Rucks Mauls won (lost)

80 (6)


Possession kicked


111 (27)

Tackles finished (missed)

109 (11)





Line breaks


(provided by Accenture)

Pickings opposite a

revitalised Ireland

in a fortnight are doubtful to be as easy.

Scotland rugby supporters are not intrinsic barricade-stormers; better has turn an unwelcome though informed habit. But in a humid Edinburgh air, among a well-heeled and naturally conservative, there was genuine annoy during what their group have become.

Coach Scott Johnson certified thereafter that a scoreboard had flattered his team. He also wryly certified to a unbending neck from looking exclusively during one finish of a pitch, that rather abandoned a fact that his side were as trapped on their possess doorstep in a initial half as they were in a second.

Little that he has finished this week has finished many judicious sense. Despite a contemptible display in Dublin final Sunday, a usually brazen he forsaken was captain

Kelly Brown,

for a compare that was great out for his knowledge and leadership.

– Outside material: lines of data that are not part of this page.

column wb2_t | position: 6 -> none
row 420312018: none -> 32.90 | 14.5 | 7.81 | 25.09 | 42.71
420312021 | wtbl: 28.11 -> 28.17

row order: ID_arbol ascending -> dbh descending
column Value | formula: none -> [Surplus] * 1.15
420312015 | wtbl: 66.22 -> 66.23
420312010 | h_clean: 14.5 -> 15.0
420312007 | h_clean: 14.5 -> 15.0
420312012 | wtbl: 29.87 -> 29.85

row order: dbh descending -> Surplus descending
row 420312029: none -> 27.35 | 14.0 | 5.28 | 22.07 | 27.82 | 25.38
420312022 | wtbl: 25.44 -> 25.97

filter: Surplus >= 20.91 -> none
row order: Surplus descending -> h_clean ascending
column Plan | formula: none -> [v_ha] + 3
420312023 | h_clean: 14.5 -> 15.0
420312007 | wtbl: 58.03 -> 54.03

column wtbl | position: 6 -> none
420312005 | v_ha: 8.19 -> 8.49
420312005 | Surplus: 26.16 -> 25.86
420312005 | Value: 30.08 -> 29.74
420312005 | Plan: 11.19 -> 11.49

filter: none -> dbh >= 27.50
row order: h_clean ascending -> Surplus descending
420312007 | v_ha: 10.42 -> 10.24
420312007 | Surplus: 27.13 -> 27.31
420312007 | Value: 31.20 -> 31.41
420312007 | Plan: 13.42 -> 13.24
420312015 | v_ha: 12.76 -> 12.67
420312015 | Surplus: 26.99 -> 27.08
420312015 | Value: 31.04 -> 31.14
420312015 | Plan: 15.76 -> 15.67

Those he did atonement gave him no pardon to do so again. Supporters can pardon singular lapses underneath impassioned duress. Scotland instead finished them continuous and rudimentary.

There was dog-legged defence. There were knock-ons and passes thrown into touch. There were spills, minimal thrills and copiousness of bellyaching.

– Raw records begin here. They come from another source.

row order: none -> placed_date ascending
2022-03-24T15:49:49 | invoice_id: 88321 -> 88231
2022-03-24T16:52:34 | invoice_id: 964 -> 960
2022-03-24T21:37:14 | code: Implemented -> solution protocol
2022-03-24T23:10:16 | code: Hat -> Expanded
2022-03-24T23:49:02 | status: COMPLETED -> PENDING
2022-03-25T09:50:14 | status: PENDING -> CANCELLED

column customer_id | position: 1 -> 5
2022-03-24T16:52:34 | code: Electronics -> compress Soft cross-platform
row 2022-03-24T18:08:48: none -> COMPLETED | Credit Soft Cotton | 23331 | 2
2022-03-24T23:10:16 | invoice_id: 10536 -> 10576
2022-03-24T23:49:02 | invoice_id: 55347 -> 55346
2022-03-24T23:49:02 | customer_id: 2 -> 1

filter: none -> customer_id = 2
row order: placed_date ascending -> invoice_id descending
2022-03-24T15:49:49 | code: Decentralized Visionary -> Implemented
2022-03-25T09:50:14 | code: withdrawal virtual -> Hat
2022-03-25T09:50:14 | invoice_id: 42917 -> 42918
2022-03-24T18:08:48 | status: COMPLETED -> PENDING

David Denton, roughly alone among his team-mates, was carrying a decent diversion – some-more carries and some-more metres finished with them than anyone else in a blue shirt. Johnson’s response was to take him off with roughly half an hour still to play.

There have been singular Scottish sides in a past. What they have roughly zodiacally managed to find for this tie is a passion that has been transformative; declare the

rain-soaked conflict in 2000

that both denied England a Grand Slam and dodged a Wooden Spoon, or the

15-9 toil in 2008

that flustered an England group that had been World Cup finalists reduction than 6 months before.

Not this time. Maybe a aged nationalistic certainties have been eroded. Second quarrel Jim Hamilton, innate in Swindon, plays for Montpellier; winger Tommy Seymour, innate in a United States, played for Ireland during under-19 level. The manager is Australian and a forwards manager Welsh.

But these trans-border complications are not disdainful to Scotland, as




own routes into a white jersey illustrate. Once again, usually dual matches into a Six Nations, usually a outing to Italy is expected to mount between them and serve ignominy. New coach

Vern Cotter

cannot start shortly enough.

And England? They will trust there is some-more to come, usually as they might finish this championship woeful that late detriment to France even some-more than they do now.